Le prefetture inondate da migliaia di richieste di deroghe da parte delle imprese venete.
La Cgil: “tutto ciò che non è essenziale e che non è sicuro, se non lo chiuderanno le Istituzioni, ci penseranno i lavoratori“.
Dichiarazione di Christian Ferrari, Segretario generale CGIL Veneto
“Alcune associazioni datoriali sembrano non comprendere la gravità dell’emergenza sanitaria e i rischi che corrono i lavoratori che – ogni giorno – sono costretti a uscire di casa per garantire la continuità delle attività essenziali per la tenuta del nostro Paese.
E se la prendono con i sindacati per aver ottenuto il fermo produttivo per il resto delle aziende.
Se aver affermato il principio che “prima viene la salute” e aver fatto di tutto per limitare – nel pieno dell’emergenza sanitaria – le attività produttive al minimo essenziale sono considerate delle colpe, ebbene sì: noi siamo colpevoli.
Evidentemente manca la consapevolezza che salvaguardare la salute dei lavoratori, vuol dire proteggere anche le loro famiglie e – più in generale – la salute pubblica. Un apporto decisivo al contenimento del contagio, che si può ottenere solo riducendo al minimo lo spostamento delle persone.
Ammesso – e purtroppo non concesso – che siano garantite condizioni di sicurezza totale nei posti di lavoro, bisogna infatti considerare che i lavoratori non vanno in fabbrica con il teletrasporto, ma con mezzi pubblici e privati. E questo aumenta automaticamente il rischio di esposizione.
Oltretutto affrontare con la massima efficacia la crisi sanitaria è una precondizione per poter affrontare quella economica, e per metterci nelle migliori condizioni di ripartire quanto prima anche dal punto di vista produttivo.
Sospendere tutte le attività non essenziali è un atto di grande responsabilità sociale.
Può apparire paradossale vedere un sindacato che lotta per chiudere le fabbriche, ma – alle drammatiche condizioni date – è l’unico modo per tutelare la salute delle persone che rappresentiamo e per contribuire in maniera determinante allo straordinario sforzo collettivo che è richiesto a tutti per contrastare l’epidemia in corso.
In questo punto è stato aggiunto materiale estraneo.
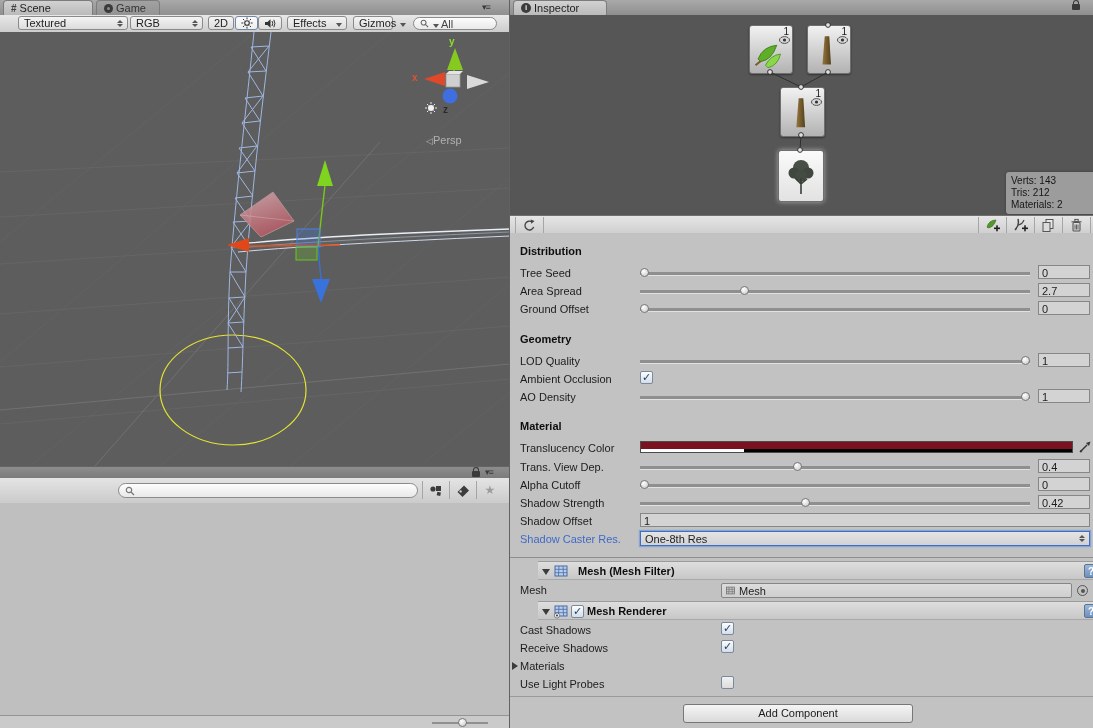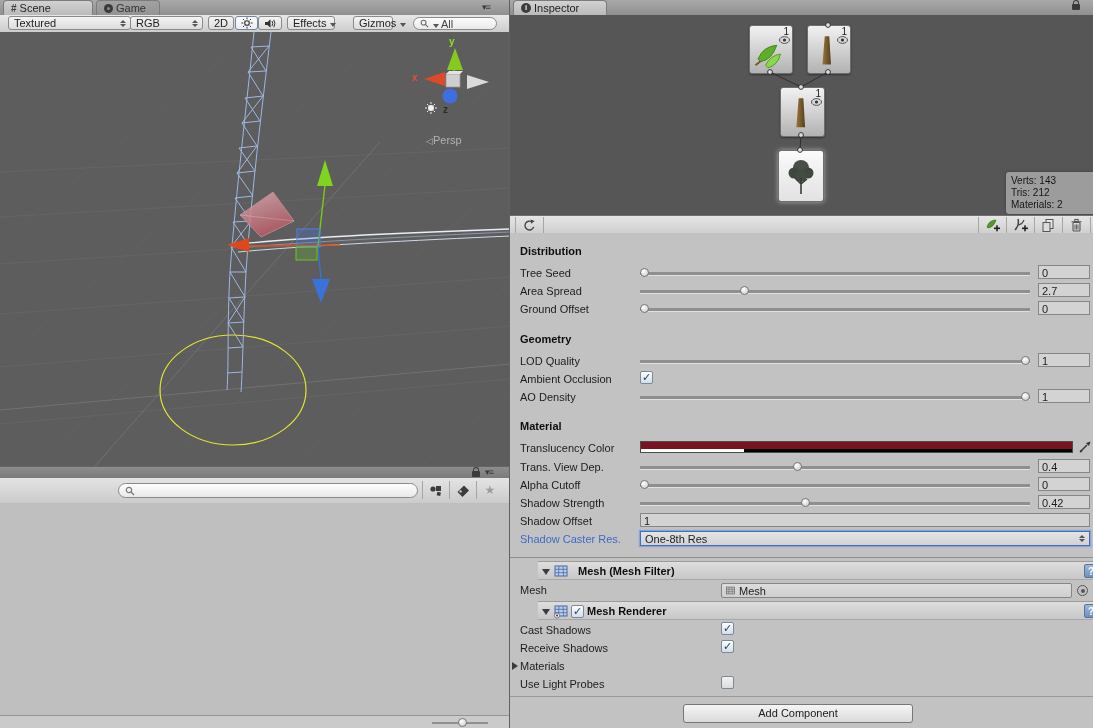"Textured" div.tbtn { left: 8px -> 18px; width: 123px -> 110px }
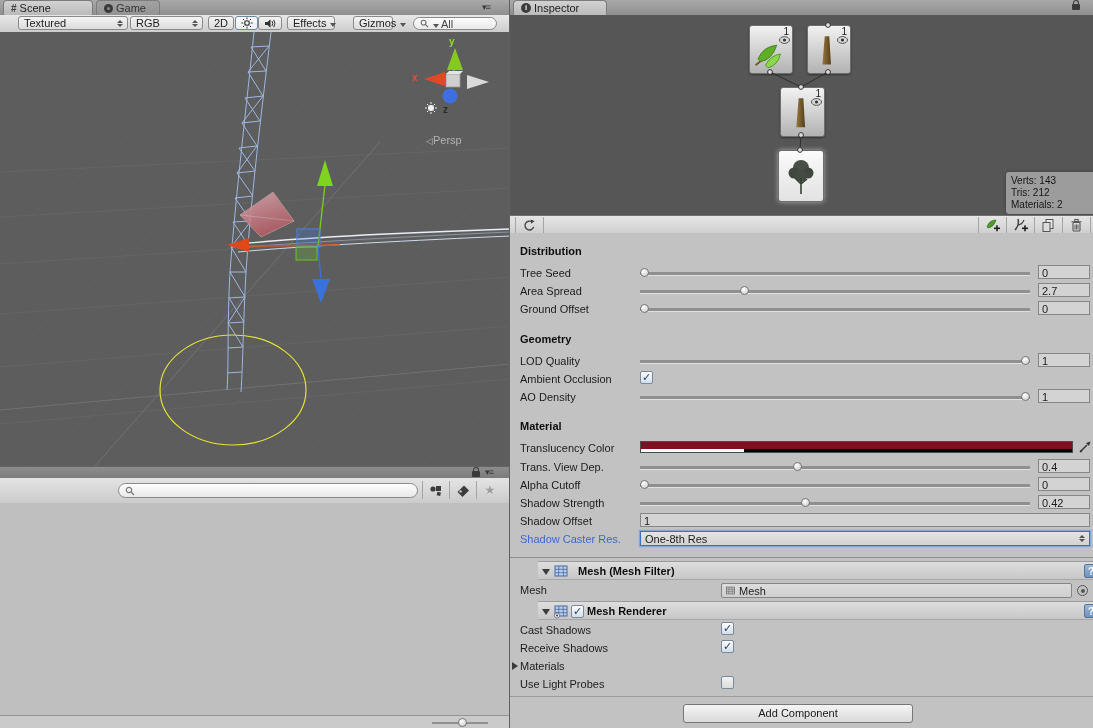"Effects" div.tbtn { width: 48px -> 60px }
Non averlo capito per tempo in Lombardia, e in particolare nelle province di Bergamo e Brescia – nonostante i ripetuti appelli di CGIL CISL e UIL – ha avuto un ruolo per nulla trascurabile nel determinare la catastrofe in corso.
Siamo di fronte ad un passaggio drammatico che non affrontiamo a cuor leggero. Non lo fanno di certo i lavoratori, costretti a restare a casa, per giunta perdendo parte significativa del loro salario (la cassa integrazione oscilla tra i 700 e i 900 euro al mese). È un grande sacrificio – innanzitutto per loro – ma è un sacrificio necessario.
Pensare meno al proprio portafoglio e di più alla salute pubblica e delle persone, dovrebbe essere un dovere di tutti.
Il condizionale è d’obbligo, vista l’ondata di migliaia e migliaia di richieste di deroghe e autocertificazioni inviate dalle imprese venete che stanno intasando le Prefetture della nostra regione.
La sensazione netta – di fronte a questi numeri – è che dietro vi sia un input “organizzato”.
E questo ci preoccupa molto, perché riflette un atteggiamento poco responsabile e non all’altezza della sfida che abbiamo tutti di fronte.
Noi terremo alta la vigilanza sia nel rapporto con i Prefetti, sia nei posti di lavoro.
Quello che deve essere chiaro è che tutto ciò che non è essenziale e che non è sicuro, se non lo chiuderanno le Istituzioni, ci pensEranno i lavoratori con le mobilitazioni e gli scioperi.”